Table 3 New DDL operations supported in OceanBase 4.0

To better support these new operations, we have enhanced the native Online DDL feature by:

  • Supporting the atomic change of a table with multiple dependent objects
  • Significantly improving the data-completion performance of the native Online DDL
  • Supporting the high-availability synchronization of the data generated by bypass imports
  • Performing data consistency checks on the data of both a table and the dependent objects of the table to ensure the data consistency of DDL operations.

Atomic change that ensures synchronized data updates

The atomic change feature ensures that users see the updated table schema and data if the DDL operation succeeds, and the original table schema and data if the DDL operation fails. A data-rewrite DDL operation involves two jobs. First, the existing table data is modified based on the new table schema. Second, objects depending on the table, such as indexes, constraints, foreign keys, and triggers, are modified based on the new table schema.

In a distributed database, the data of a table may be distributed on different nodes, which brings two challenges:

  1. How to ensure the atomic change of the distributed data and dependent objects?
  2. How to ensure that users see only the updated table schema, given the fact that the latest update time of the table schema is different across nodes after the update is completed?

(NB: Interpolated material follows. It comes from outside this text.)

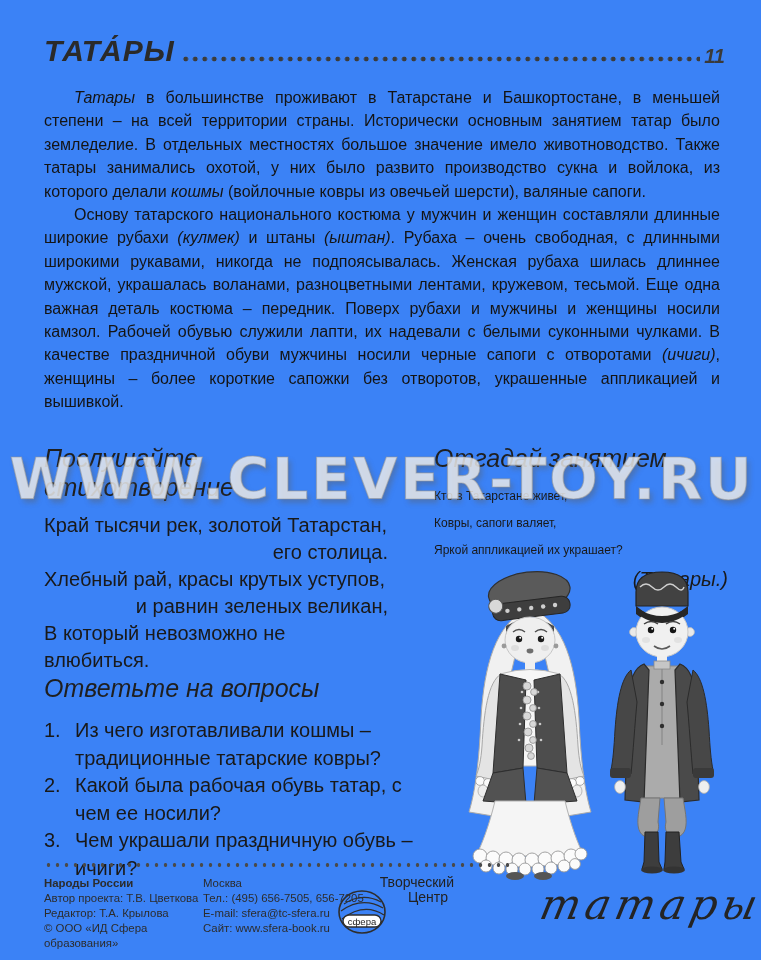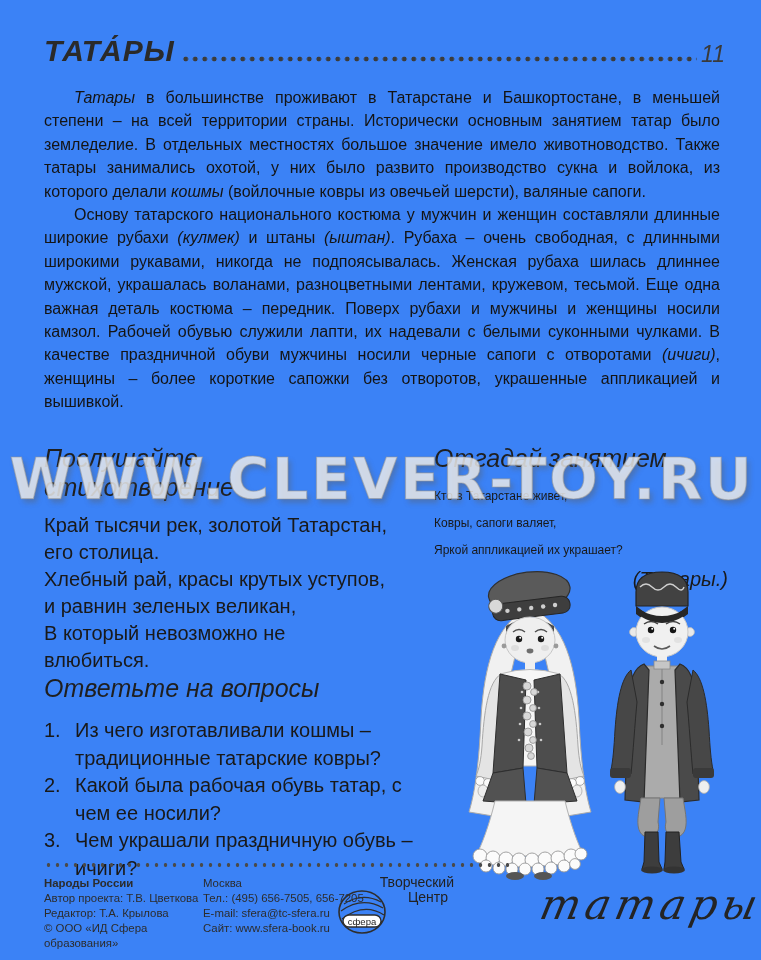"11" .pageno { font-size: 23px -> 20px; font-weight: normal -> bold }
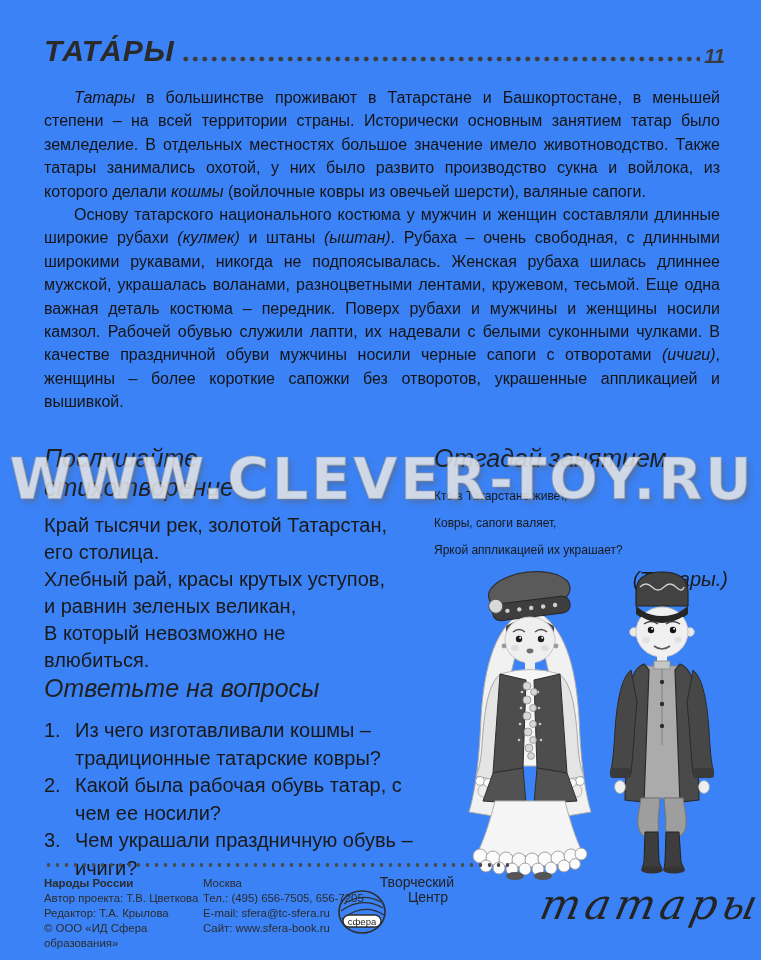"его столица." .poem-line.r { text-align: left -> right }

In response, we have designed a table schema change process to ensure the atomic change of the data and multiple dependent objects in a distributed environment, and users can query and perform DML operations on the table based on the latest table schema after a DDL operation.

The reason to ensure the atomic change is that unexpected database kernel exceptions may occur during a DDL operation. For example, we have a table with an INT-type column, which is used as a unique index. If we modify the column type to TINYINT and several values of the column exceed the range of the TINYINT type, all values of the rows where these invalid values reside will be truncated to the upper bound of the TINYINT type, resulting in duplicate values in the column, which does not meet the UNIQUE constraint. At this point, the data has been partially rewritten, and the DDL operation rolls back. The atomic change feature ensures that the user sees the original data rather than a messed-up table.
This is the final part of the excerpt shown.